Unless the Company defaults in payment of the redemption price therefor, on and after the Redemption Date, interest shall cease to accrue on the Notes or any portions of the Notes called for redemption. The Notes are subject to the defeasance provisions set forth in Section 12.02 of the Indenture.

The Company shall not pay any additional amounts on any of the Notes to any person, including any Holder who is not a United States person in respect of any tax, assessment or governmental charge withheld or deducted.

No reference herein to the Indenture and no provision of this Note or of the Indenture or of any Board Resolution shall alter or impair the obligation of the Company, which is absolute and unconditional, to pay the principal of and premium, if any, and interest on this Note at the times and places and at the rate and in the coin and currency herein prescribed.

This Note is transferable by the Holder hereof in person or by his or her attorney duly authorized in writing on the books of the Company at the office or agency to be maintained by the Company for that purpose in the City of New York, but only in the manner, subject to the limitations and upon payment of any tax or governmental charge for which the Company may require reimbursement as provided in the Indenture, and upon surrender and cancellation of this Note. Upon any registration of transfer, a new registered Note or Notes, of authorized denomination or authorized denominations and like tenor and terms, and in the same aggregate principal amount, shall be issued to the transferee in exchange therefor.


The Company, the Trustee, any Paying Agent and any Security Registrar may deem and treat the Holder hereof as the absolute owner of this Note (whether or not this Note shall be overdue and notwithstanding any notations of ownership or other writing hereon made by anyone other than the Security Registrar) for the purpose of receiving payment of or on account of the principal hereof and premium, if any, and interest due hereon as herein provided and for all other purposes, and none of the Company, the Trustee, any Paying Agent or any Security Registrar shall be affected by any notice to the contrary.
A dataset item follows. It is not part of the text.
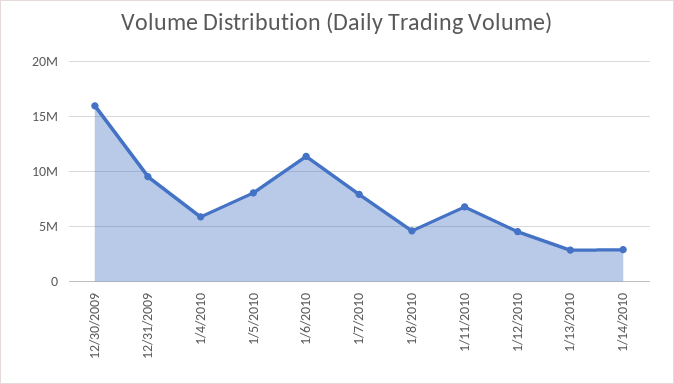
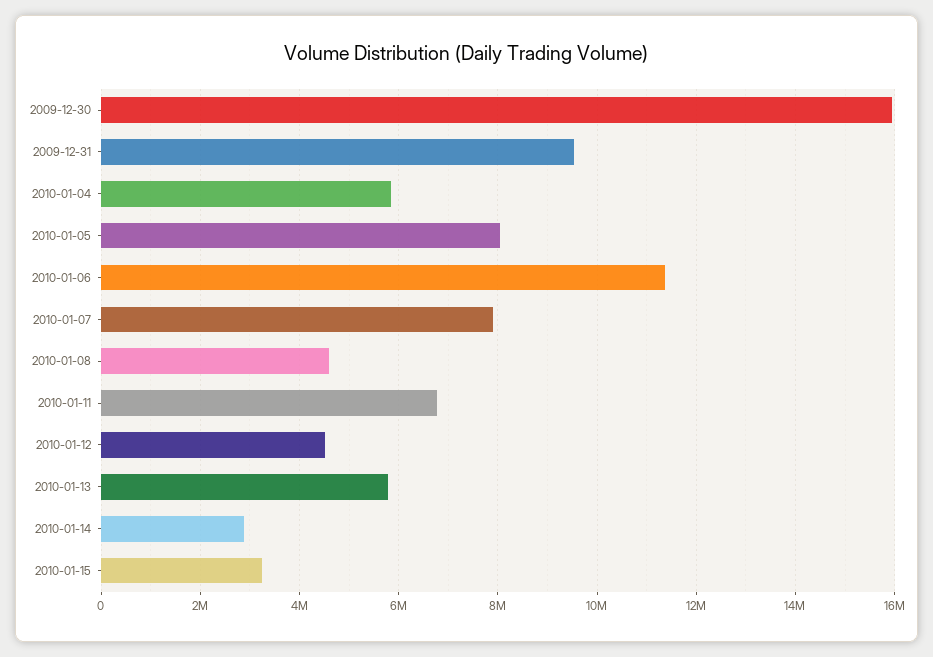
1/13/2010: 3000000 -> 5800000
2010-01-15: none -> 3200000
No recourse shall be had for the payment of the principal of or premium, if any, or interest on this Note, or for any claim based hereon, or otherwise in respect hereof, or based on or in respect of the Indenture or any supplemental indenture thereto or any Board Resolution, against any Person other than the Company or against any incorporator, stockholder, officer or director, past, present or future, as such, of the Company or any other Person, whether by virtue of any constitution, statute or rule of law, or by the enforcement of any assessment or penalty or otherwise, all such liability being, by the acceptance hereof and as part of the consideration for the issuance of this Note, expressly waived and released.

This Note shall be governed by and construed in accordance with the laws of the State of New York.